About this exercise => Give the records again in full, exactly as written.

Records excerpted from a collection
= = = = = = =
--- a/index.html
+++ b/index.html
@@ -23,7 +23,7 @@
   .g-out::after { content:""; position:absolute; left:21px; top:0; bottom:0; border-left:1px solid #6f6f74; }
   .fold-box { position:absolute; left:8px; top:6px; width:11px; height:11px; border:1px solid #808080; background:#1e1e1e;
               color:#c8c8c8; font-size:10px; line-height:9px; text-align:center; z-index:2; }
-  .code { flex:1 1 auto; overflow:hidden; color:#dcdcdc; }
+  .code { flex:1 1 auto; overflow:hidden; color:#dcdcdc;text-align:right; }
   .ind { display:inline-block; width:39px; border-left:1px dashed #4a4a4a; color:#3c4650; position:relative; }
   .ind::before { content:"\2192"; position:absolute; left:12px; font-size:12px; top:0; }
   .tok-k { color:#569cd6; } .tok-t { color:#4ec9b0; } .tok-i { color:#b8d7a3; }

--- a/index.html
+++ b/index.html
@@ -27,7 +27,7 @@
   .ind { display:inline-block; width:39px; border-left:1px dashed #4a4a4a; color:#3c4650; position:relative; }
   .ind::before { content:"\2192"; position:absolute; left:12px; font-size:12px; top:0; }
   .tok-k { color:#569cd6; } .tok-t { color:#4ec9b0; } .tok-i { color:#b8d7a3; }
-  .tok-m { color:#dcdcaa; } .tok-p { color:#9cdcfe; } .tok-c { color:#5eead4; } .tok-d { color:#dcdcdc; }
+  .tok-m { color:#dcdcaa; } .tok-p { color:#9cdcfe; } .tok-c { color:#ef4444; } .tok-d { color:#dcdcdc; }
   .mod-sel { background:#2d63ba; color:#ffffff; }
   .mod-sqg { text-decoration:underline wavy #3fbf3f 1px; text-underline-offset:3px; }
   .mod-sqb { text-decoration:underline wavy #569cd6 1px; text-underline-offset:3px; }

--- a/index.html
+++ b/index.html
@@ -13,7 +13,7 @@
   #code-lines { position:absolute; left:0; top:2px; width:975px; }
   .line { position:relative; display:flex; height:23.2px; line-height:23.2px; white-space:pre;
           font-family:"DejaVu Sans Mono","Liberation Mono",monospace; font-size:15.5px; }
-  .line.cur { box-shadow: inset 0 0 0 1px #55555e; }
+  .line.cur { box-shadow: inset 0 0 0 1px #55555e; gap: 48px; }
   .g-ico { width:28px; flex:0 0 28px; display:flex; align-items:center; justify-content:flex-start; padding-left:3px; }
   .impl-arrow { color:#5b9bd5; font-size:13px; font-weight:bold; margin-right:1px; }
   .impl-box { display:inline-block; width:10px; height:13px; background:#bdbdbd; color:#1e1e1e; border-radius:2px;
= = = = = = =
Task response =>
--- a/index.html
+++ b/index.html
@@ -23,7 +23,7 @@
   .g-out::after { content:""; position:absolute; left:21px; top:0; bottom:0; border-left:1px solid #6f6f74; }
   .fold-box { position:absolute; left:8px; top:6px; width:11px; height:11px; border:1px solid #808080; background:#1e1e1e;
               color:#c8c8c8; font-size:10px; line-height:9px; text-align:center; z-index:2; }
-  .code { flex:1 1 auto; overflow:hidden; color:#dcdcdc; }
+  .code { flex:1 1 auto; overflow:hidden; color:#dcdcdc;text-align:right; }
   .ind { display:inline-block; width:39px; border-left:1px dashed #4a4a4a; color:#3c4650; position:relative; }
   .ind::before { content:"\2192"; position:absolute; left:12px; font-size:12px; top:0; }
   .tok-k { color:#569cd6; } .tok-t { color:#4ec9b0; } .tok-i { color:#b8d7a3; }

--- a/index.html
+++ b/index.html
@@ -27,7 +27,7 @@
   .ind { display:inline-block; width:39px; border-left:1px dashed #4a4a4a; color:#3c4650; position:relative; }
   .ind::before { content:"\2192"; position:absolute; left:12px; font-size:12px; top:0; }
   .tok-k { color:#569cd6; } .tok-t { color:#4ec9b0; } .tok-i { color:#b8d7a3; }
-  .tok-m { color:#dcdcaa; } .tok-p { color:#9cdcfe; } .tok-c { color:#5eead4; } .tok-d { color:#dcdcdc; }
+  .tok-m { color:#dcdcaa; } .tok-p { color:#9cdcfe; } .tok-c { color:#ef4444; } .tok-d { color:#dcdcdc; }
   .mod-sel { background:#2d63ba; color:#ffffff; }
   .mod-sqg { text-decoration:underline wavy #3fbf3f 1px; text-underline-offset:3px; }
   .mod-sqb { text-decoration:underline wavy #569cd6 1px; text-underline-offset:3px; }

--- a/index.html
+++ b/index.html
@@ -13,7 +13,7 @@
   #code-lines { position:absolute; left:0; top:2px; width:975px; }
   .line { position:relative; display:flex; height:23.2px; line-height:23.2px; white-space:pre;
           font-family:"DejaVu Sans Mono","Liberation Mono",monospace; font-size:15.5px; }
-  .line.cur { box-shadow: inset 0 0 0 1px #55555e; }
+  .line.cur { box-shadow: inset 0 0 0 1px #55555e; gap: 48px; }
   .g-ico { width:28px; flex:0 0 28px; display:flex; align-items:center; justify-content:flex-start; padding-left:3px; }
   .impl-arrow { color:#5b9bd5; font-size:13px; font-weight:bold; margin-right:1px; }
   .impl-box { display:inline-block; width:10px; height:13px; background:#bdbdbd; color:#1e1e1e; border-radius:2px;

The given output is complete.